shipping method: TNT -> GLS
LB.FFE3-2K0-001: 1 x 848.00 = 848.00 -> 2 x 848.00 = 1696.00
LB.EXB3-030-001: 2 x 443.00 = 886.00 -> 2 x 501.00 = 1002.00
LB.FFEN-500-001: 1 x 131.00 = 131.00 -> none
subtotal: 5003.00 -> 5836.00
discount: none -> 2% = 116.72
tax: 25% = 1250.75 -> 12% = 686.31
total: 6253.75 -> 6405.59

====

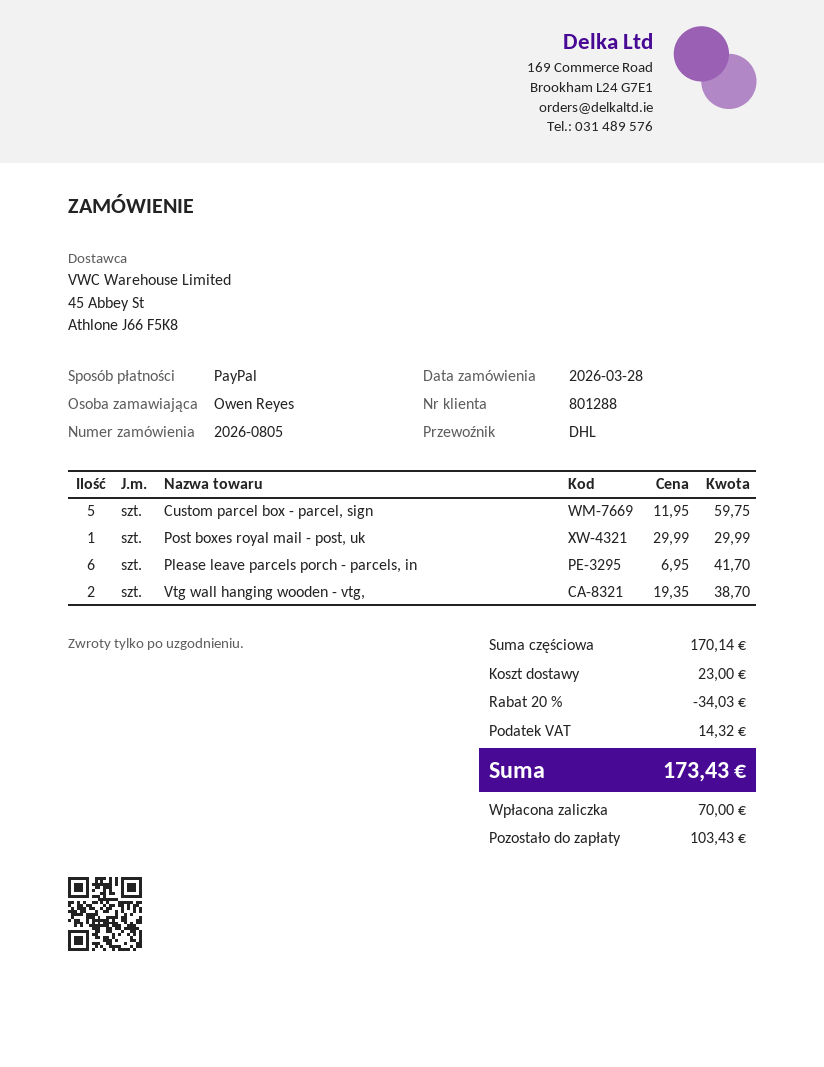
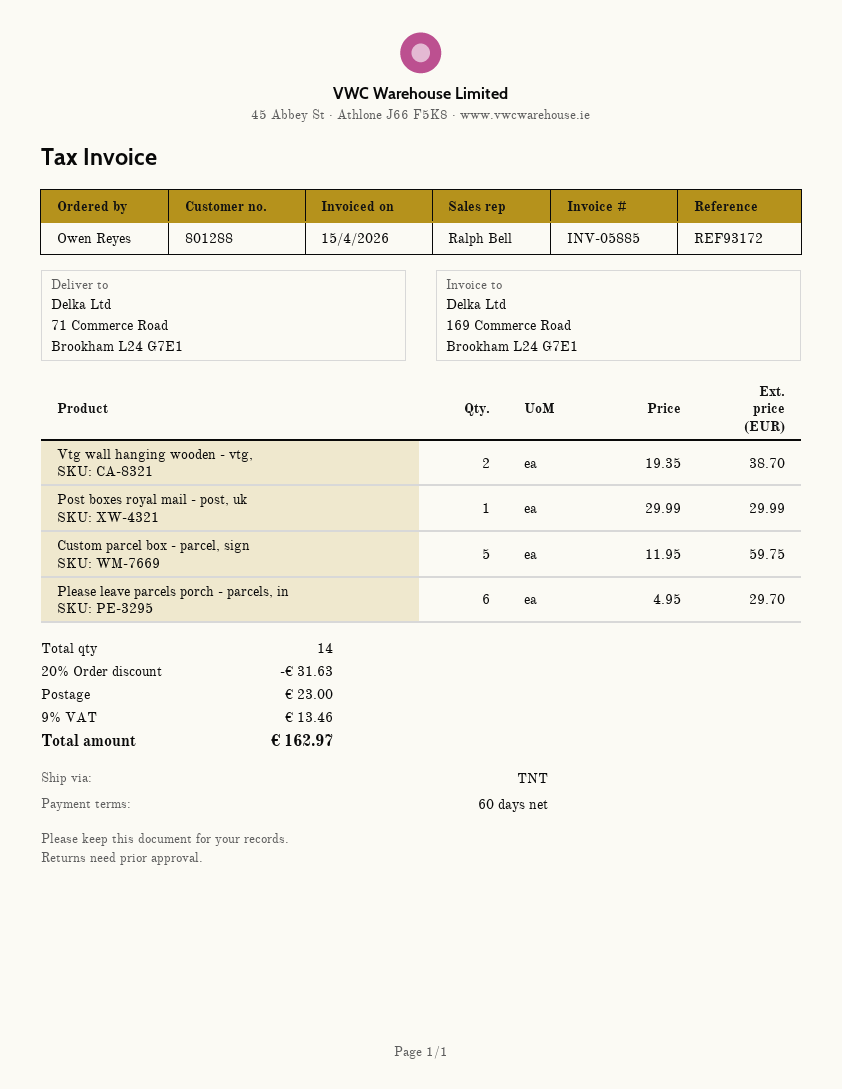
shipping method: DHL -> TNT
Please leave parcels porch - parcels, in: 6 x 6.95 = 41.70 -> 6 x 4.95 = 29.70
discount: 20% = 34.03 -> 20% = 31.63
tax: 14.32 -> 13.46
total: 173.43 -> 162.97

====

Exercise instructions ->
Lines wanted from the listing above: the line with "discount: none -> 2% = 116.72" up to and including the line with "total: 6253.75 -> 6405.59". Please write them out exactly, adding nothing else.

Solution ->
discount: none -> 2% = 116.72
tax: 25% = 1250.75 -> 12% = 686.31
total: 6253.75 -> 6405.59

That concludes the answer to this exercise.